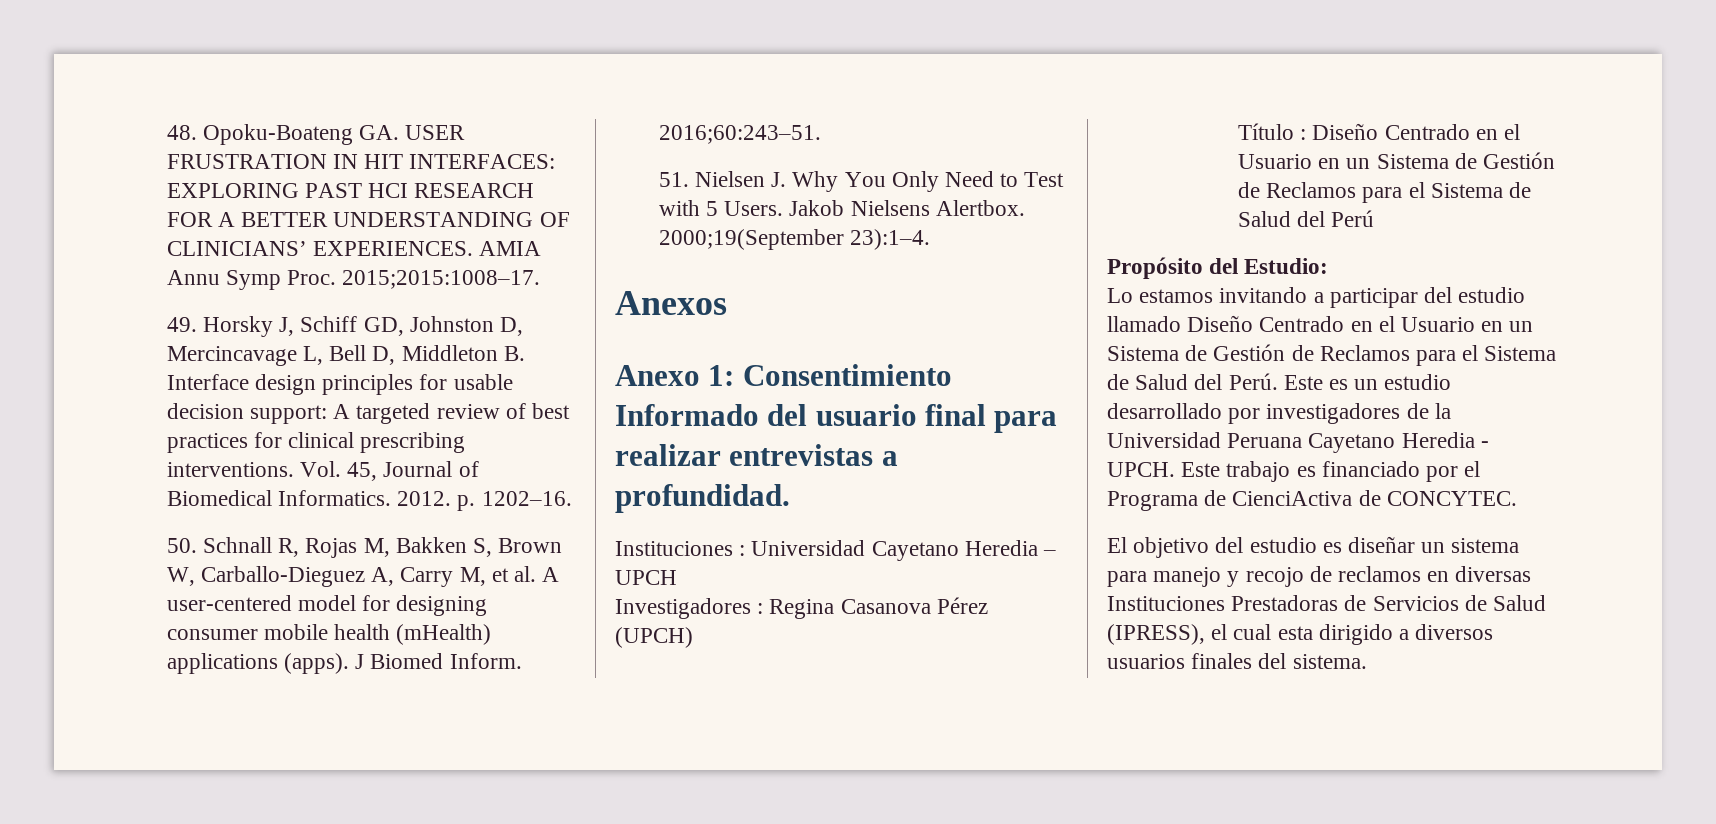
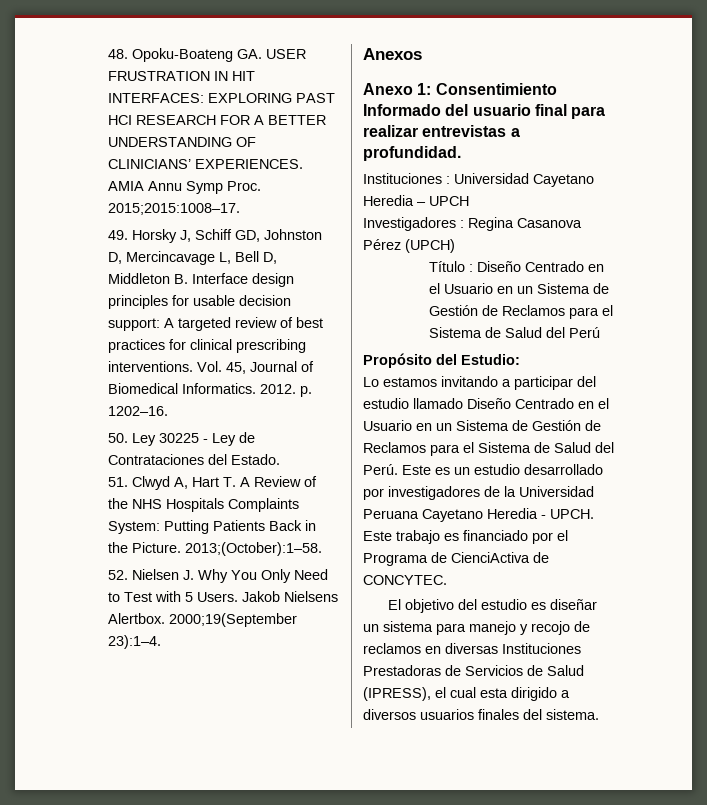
- 50. Schnall R, Rojas M, Bakken S, Brown W, Carballo-Dieguez A, Carry M, et al. A user-centered model for designing consumer mobile health (mHealth) applications (apps). J Biomed Inform. 2016;60:243–51.
- 51. Nielsen J. Why You Only Need to Test with 5 Users.
+ 50. Ley 30225 - Ley de Contrataciones del Estado.
+ 51. Clwyd A, Hart T. A Review of the NHS Hospitals Complaints System: Putting Patients Back in the Picture. 2013;(October):1–58.
+ 52. Nielsen J. Why You Only Need to Test with 5 Users.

________________________

### PROBLEM TO WORK ON
Copy, without any change, the run of lines from the one with "- 51. Nielsen" through the end of the entries above.

### SOLVED EXERCISE
- 51. Nielsen J. Why You Only Need to Test with 5 Users.
+ 50. Ley 30225 - Ley de Contrataciones del Estado.
+ 51. Clwyd A, Hart T. A Review of the NHS Hospitals Complaints System: Putting Patients Back in the Picture. 2013;(October):1–58.
+ 52. Nielsen J. Why You Only Need to Test with 5 Users.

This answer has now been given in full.